__PROBLEM TO SOLVE__. Write how many lines in the records below include the string "style". No other text should be given.

__LISTED RECORDS__.

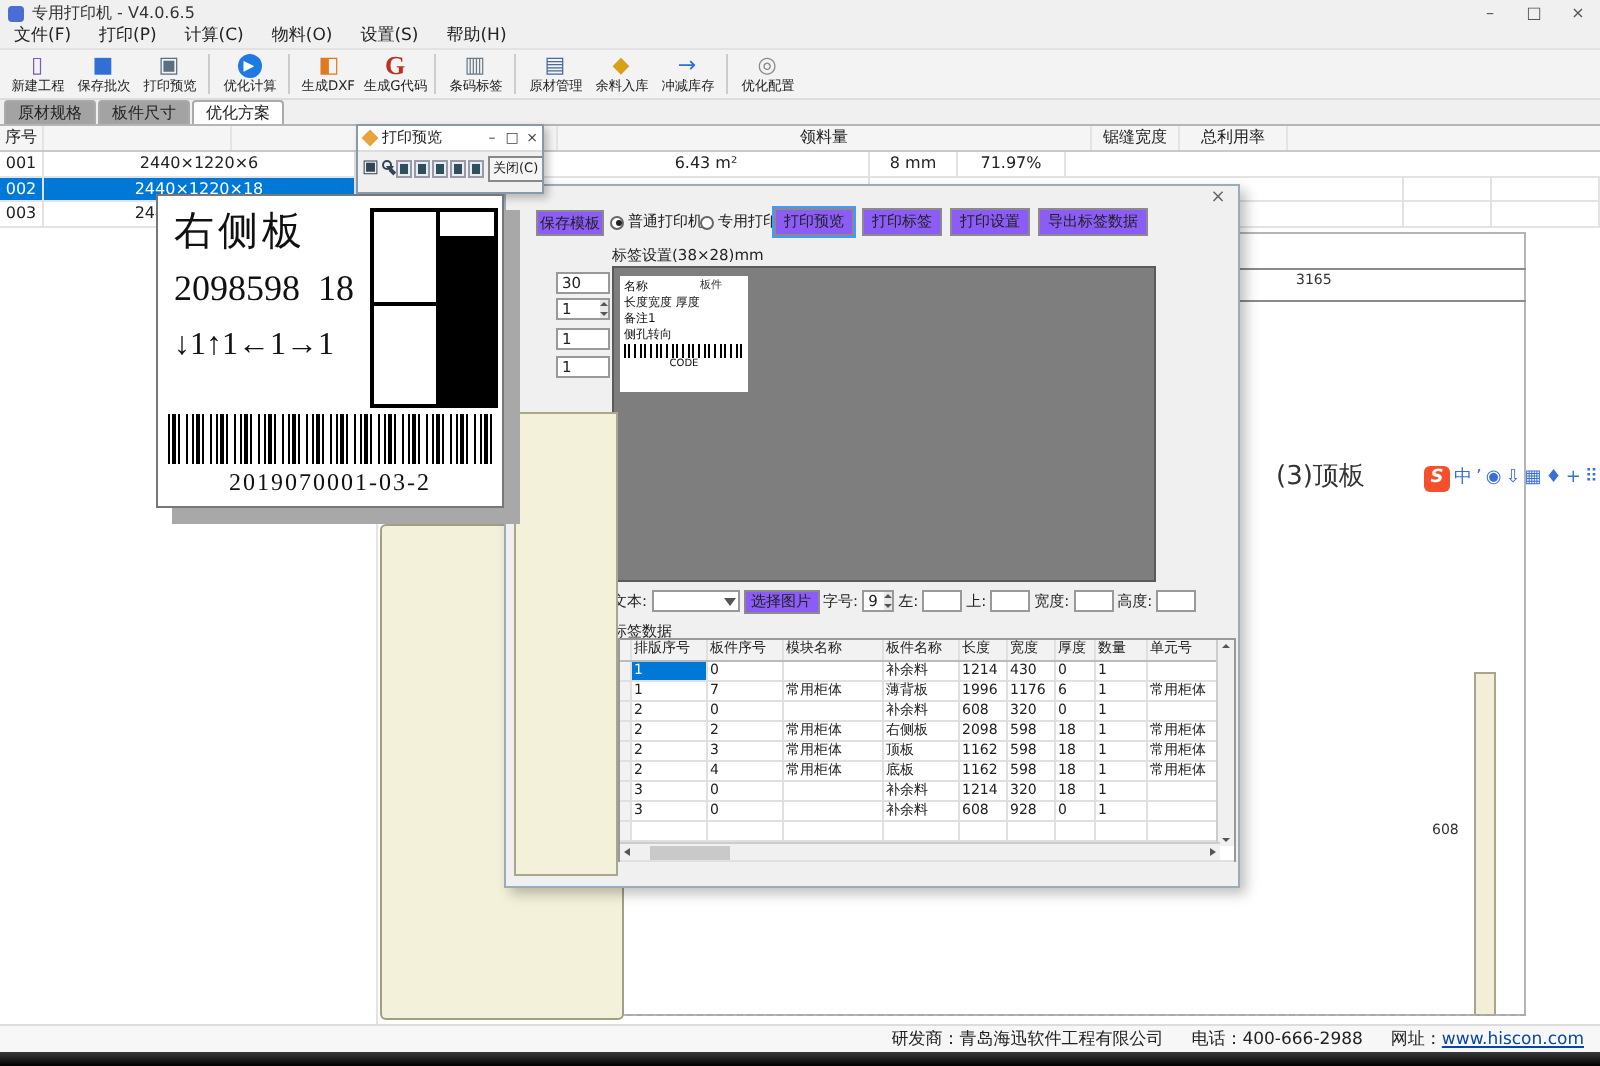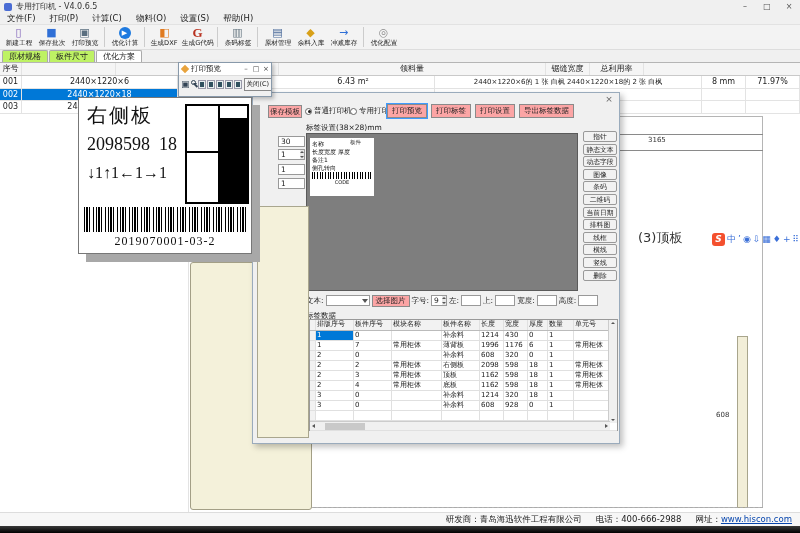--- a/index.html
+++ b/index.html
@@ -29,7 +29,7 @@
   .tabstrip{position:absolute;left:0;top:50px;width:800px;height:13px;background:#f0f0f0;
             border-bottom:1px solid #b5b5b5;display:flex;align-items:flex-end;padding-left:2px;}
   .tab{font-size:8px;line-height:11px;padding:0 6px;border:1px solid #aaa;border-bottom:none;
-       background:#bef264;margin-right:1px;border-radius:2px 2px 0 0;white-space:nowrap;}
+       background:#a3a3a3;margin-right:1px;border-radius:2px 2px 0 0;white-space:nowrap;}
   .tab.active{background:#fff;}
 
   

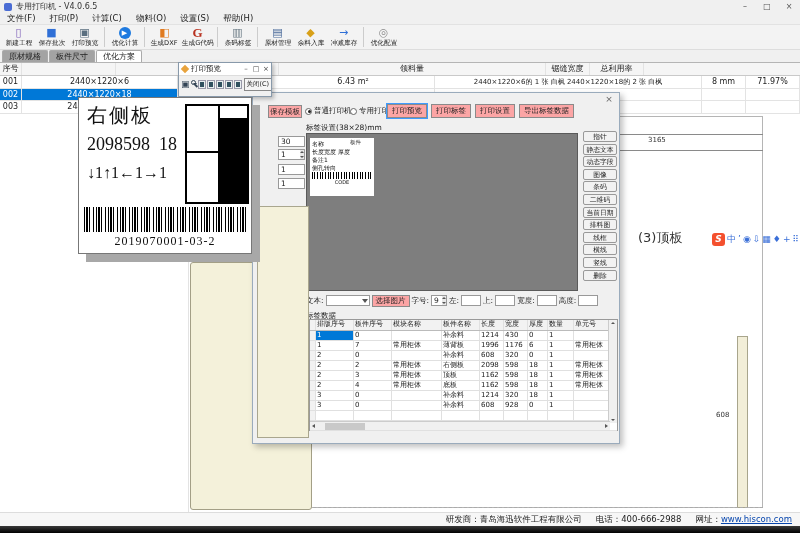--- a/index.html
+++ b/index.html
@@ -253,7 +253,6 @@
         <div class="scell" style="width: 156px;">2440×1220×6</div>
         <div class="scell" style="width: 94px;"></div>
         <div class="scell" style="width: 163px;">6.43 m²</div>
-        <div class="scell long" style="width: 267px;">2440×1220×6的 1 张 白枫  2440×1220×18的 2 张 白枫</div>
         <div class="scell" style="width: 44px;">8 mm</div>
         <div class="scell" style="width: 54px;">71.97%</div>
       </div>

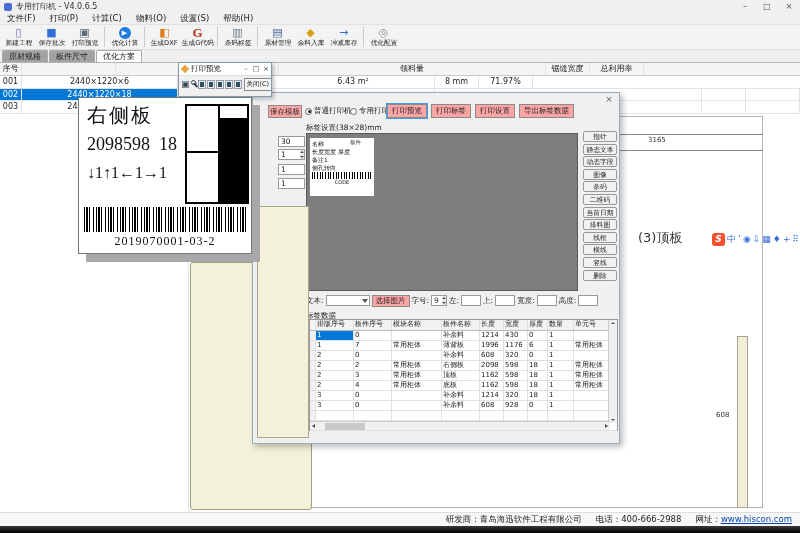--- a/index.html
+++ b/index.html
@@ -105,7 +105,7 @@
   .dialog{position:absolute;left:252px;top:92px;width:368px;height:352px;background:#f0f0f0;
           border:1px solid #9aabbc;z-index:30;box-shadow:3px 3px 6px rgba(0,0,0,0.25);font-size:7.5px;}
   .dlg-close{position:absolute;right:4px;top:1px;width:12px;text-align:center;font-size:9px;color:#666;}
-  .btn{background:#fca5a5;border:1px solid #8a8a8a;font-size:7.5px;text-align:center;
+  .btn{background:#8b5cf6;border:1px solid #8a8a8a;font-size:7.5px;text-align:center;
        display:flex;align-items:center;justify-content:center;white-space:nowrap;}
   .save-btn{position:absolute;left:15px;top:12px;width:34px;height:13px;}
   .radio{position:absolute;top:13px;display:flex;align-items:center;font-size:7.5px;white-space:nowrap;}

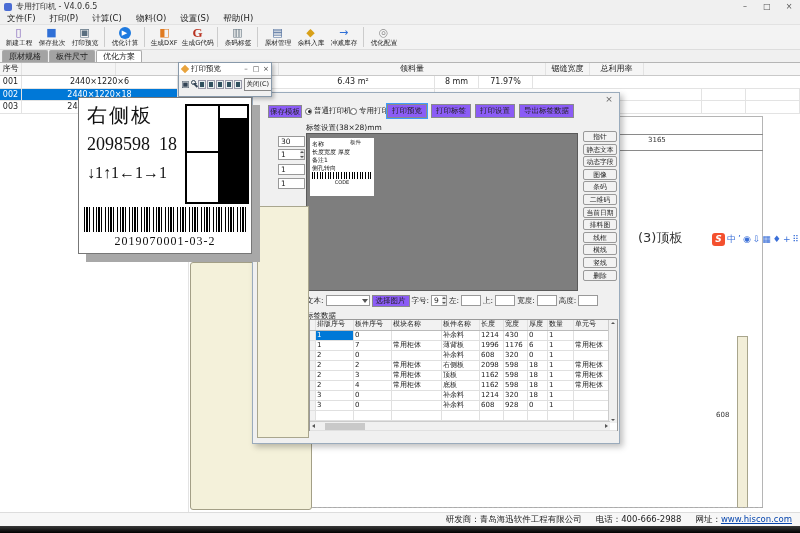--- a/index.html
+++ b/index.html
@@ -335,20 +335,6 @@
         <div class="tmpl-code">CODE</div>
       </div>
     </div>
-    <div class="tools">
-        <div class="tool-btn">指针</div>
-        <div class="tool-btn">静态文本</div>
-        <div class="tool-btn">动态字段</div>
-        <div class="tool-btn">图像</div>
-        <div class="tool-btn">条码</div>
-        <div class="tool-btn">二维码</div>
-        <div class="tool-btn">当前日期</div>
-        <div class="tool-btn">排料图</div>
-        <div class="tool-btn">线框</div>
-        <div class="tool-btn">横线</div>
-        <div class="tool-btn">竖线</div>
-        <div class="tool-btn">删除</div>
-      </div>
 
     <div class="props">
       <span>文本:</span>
---
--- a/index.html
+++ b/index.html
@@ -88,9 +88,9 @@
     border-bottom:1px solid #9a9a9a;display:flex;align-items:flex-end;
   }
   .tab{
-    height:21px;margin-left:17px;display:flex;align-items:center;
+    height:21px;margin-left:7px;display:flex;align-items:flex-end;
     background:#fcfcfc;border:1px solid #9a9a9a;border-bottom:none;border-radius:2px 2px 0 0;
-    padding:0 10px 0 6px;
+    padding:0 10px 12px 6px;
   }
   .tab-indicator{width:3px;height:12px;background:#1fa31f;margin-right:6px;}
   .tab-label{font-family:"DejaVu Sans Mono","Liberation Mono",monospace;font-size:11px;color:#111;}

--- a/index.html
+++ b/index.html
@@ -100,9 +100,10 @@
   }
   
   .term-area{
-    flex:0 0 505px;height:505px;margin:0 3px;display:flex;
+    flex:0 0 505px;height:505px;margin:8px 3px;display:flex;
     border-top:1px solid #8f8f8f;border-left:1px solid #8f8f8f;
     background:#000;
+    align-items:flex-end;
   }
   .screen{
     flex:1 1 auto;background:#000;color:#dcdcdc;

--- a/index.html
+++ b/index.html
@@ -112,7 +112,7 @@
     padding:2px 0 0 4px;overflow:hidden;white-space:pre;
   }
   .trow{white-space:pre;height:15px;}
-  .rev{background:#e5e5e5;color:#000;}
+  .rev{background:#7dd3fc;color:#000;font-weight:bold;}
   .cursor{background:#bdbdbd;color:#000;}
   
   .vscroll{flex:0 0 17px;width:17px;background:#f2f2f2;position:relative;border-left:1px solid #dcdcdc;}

__TASK ANSWER__. 6